Dvorak · Schulhoff · Suk
Signum Quartett

C5257 PC: 21 845221052571

ERWIN SCHULHOFF (1894-1942)
Five Pieces for String Quartet WV 68 (1923)
 
JOSEF SUK (1874-1935)
Meditation on the Old Czech Chorale ’St. Wenceslaus’ op. 35a
 
ANTONÍN DVOŘÁK (1841-1904)
String Quartet in G Major op. 106 (B 192)
 
SIGNUM QUARTETT
Kerstin Dill, Violine / violin · Annette Walther, Violine / violin
Xandi van Dijk, Viola / viola  · Thomas Schmitz, Violoncello / cello

‘The Bohemians [were] the most musical among all the nations,
indeed perhaps in the whole of Europe’.
Charles Burney, 1773
Short after the most successful album “sound escapes” (Capriccio C5239) the young and aspiring Signum Quartet take care of the Bohemian Music Culture.
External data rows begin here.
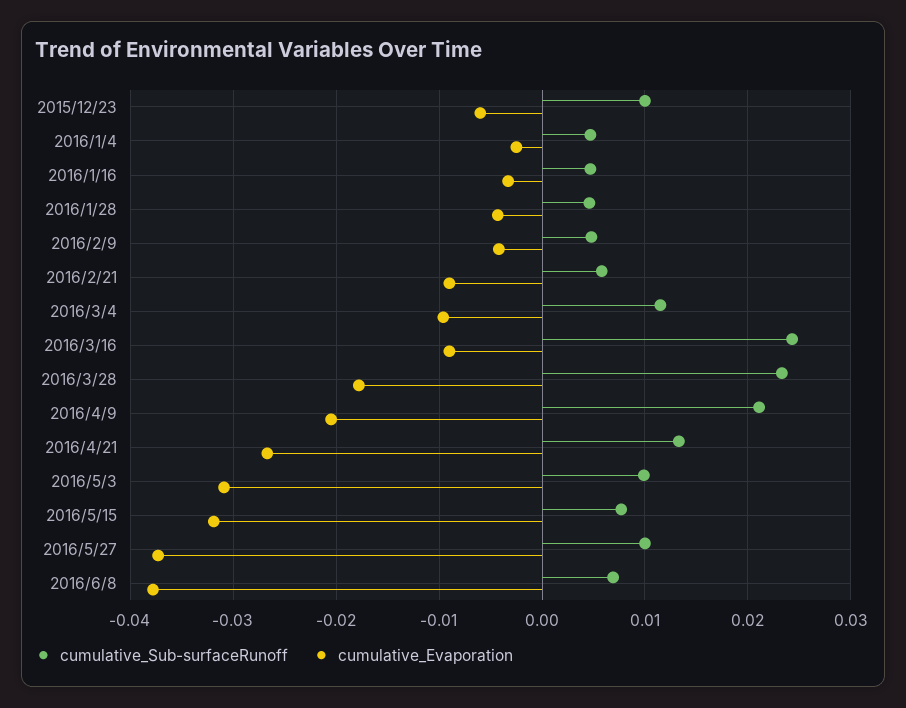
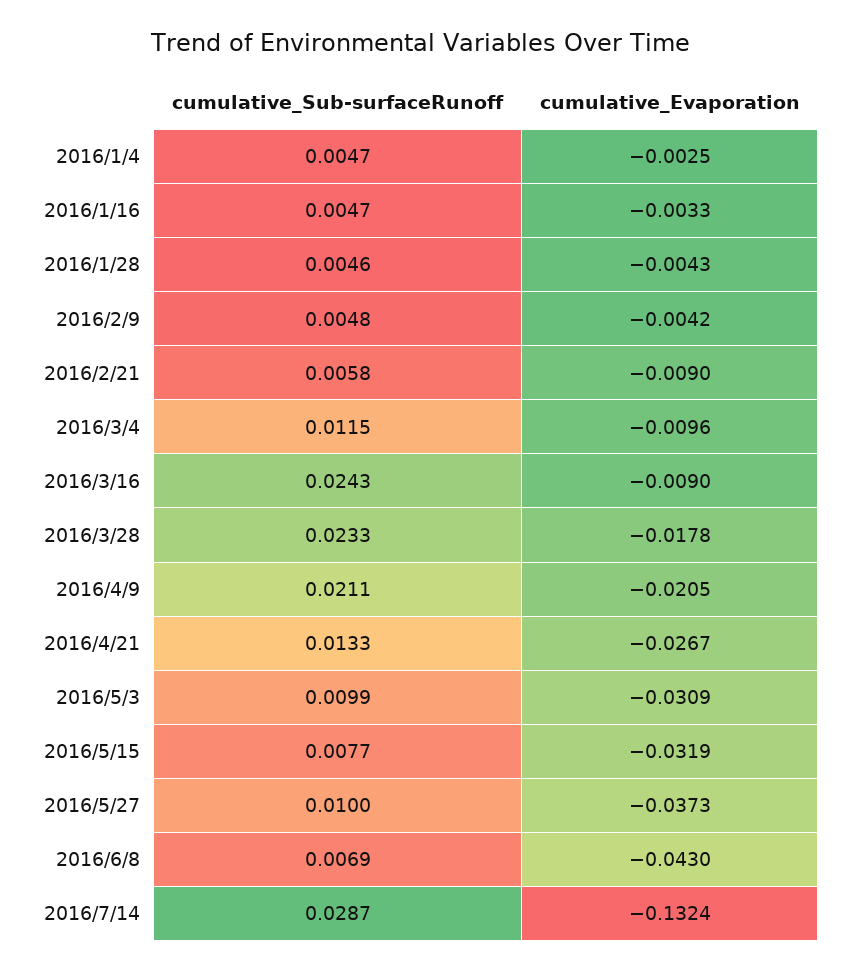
cumulative_Sub-surfaceRunoff, 2015/12/23: 0.01 -> none
cumulative_Evaporation, 2015/12/23: -0.006 -> none
cumulative_Evaporation, 2016/6/8: -0.038 -> -0.043
cumulative_Sub-surfaceRunoff, 2016/7/14: none -> 0.0287
cumulative_Evaporation, 2016/7/14: none -> -0.1324

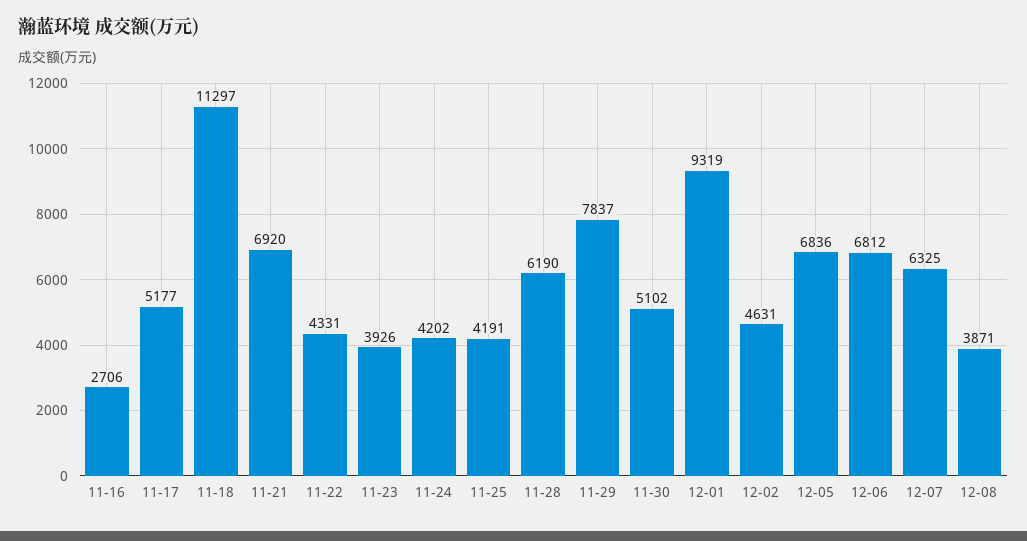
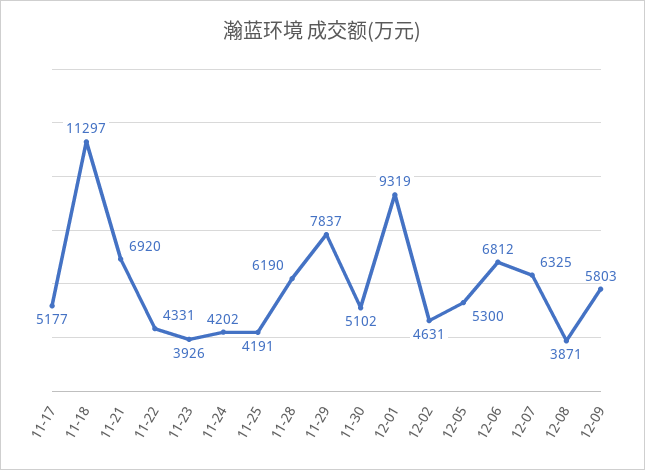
11-16: 2706 -> none
12-05: 6836 -> 5300
12-09: none -> 5803

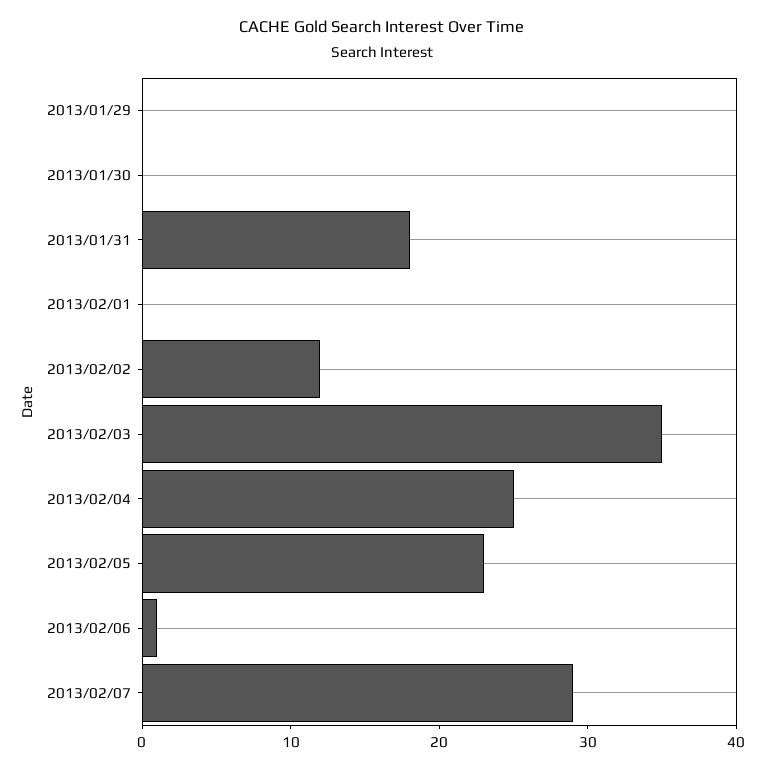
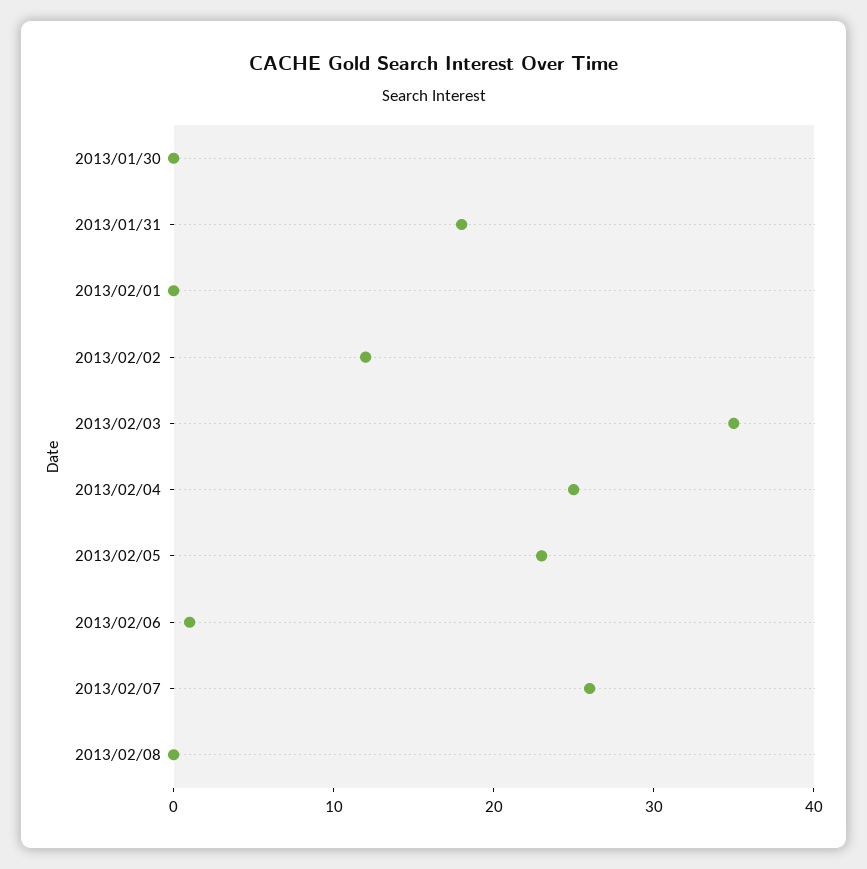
2013/01/29: 0 -> none
2013/02/07: 29 -> 26
2013/02/08: none -> 0

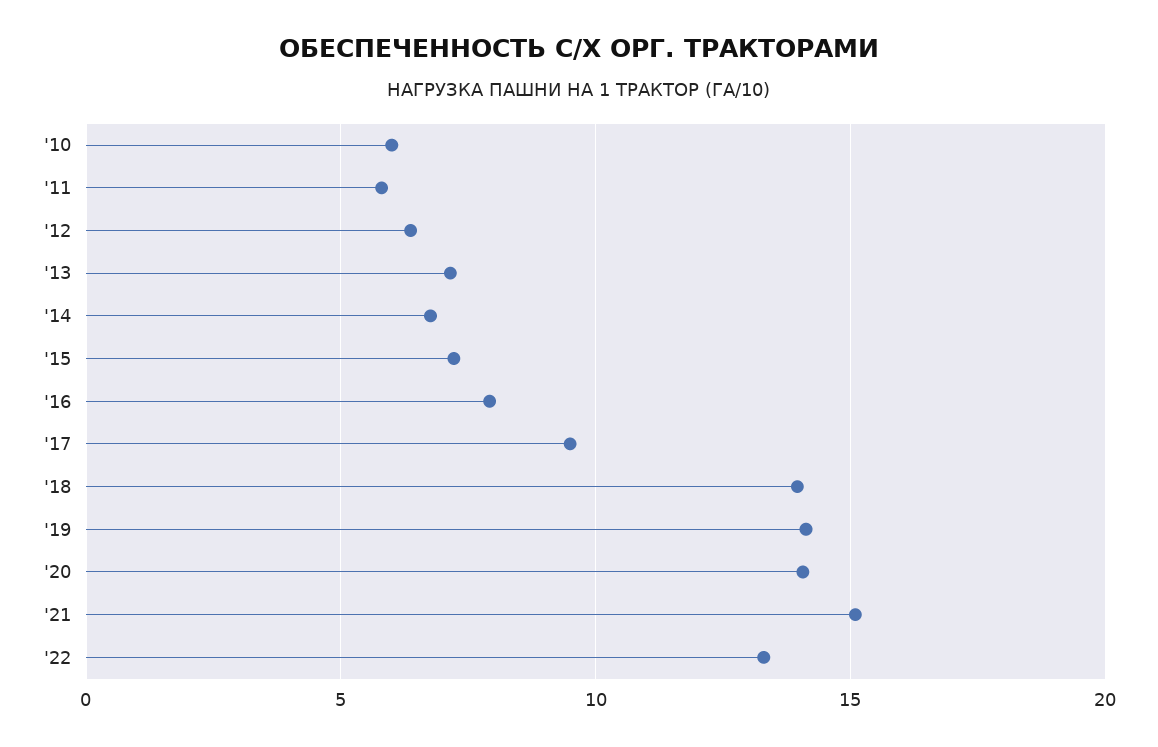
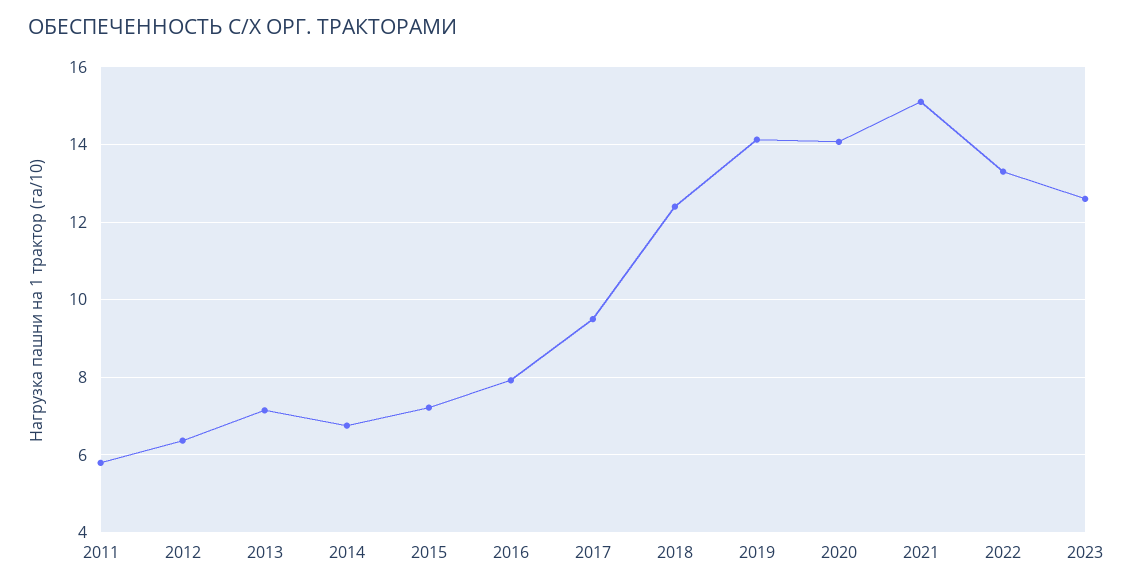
'10: 6 -> none
'18: 14 -> 12.4
2023: none -> 12.6

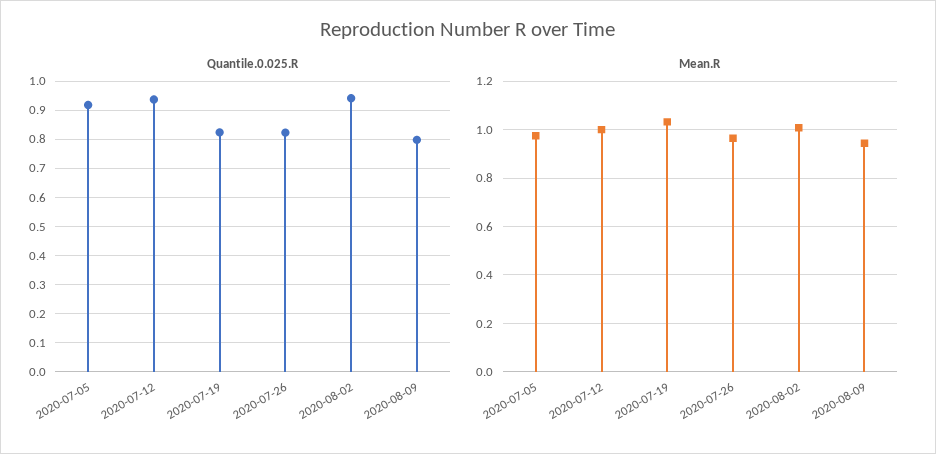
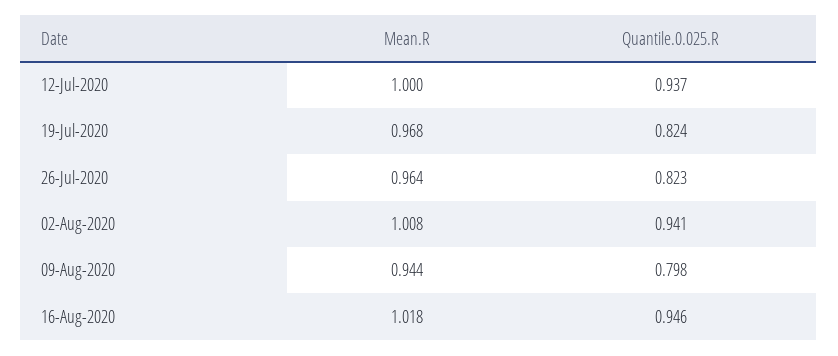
Quantile.0.025.R, 2020-07-05: 0.925 -> none
Mean.R, 2020-07-05: 0.975 -> none
Mean.R, 2020-07-19: 1.025 -> 0.968
Mean.R, 16-Aug-2020: none -> 1.018
Quantile.0.025.R, 16-Aug-2020: none -> 0.946

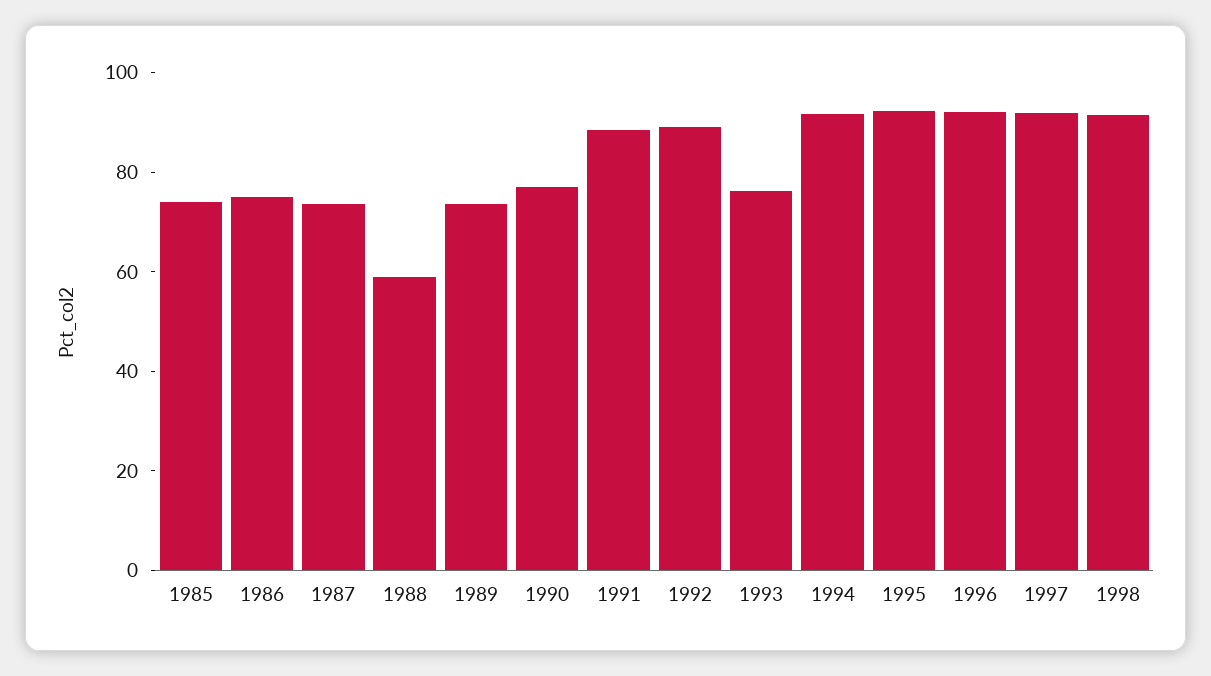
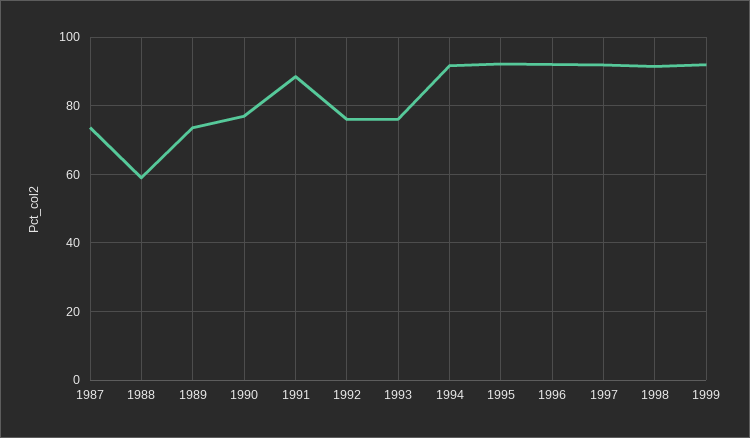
1985: 75 -> none
1986: 75 -> none
1992: 90 -> 76
1999: none -> 92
Beside the famous String Quartet Op. 106 by Antonín Dvořák (‘I am very satisfied with everything I have accomplished in this quartet.’) and the Meditation on the Old Czech Chorale ‘St. Wenceslaus’, full of impressions of the beginning of the 1st World War, by Josef Suk, are finally the 1923 composed Five Pieces for String Quartet  by Erwin Schulhoff, which all experiment with dance forms, a very virtuosity challenge. ‘Music is never philosophy’ (Erwin Schulhoff). The succinct statement conceals what was capable of so lastingly impressing Charles Burney already in his time: direct, if possible, spontaneous expression in music.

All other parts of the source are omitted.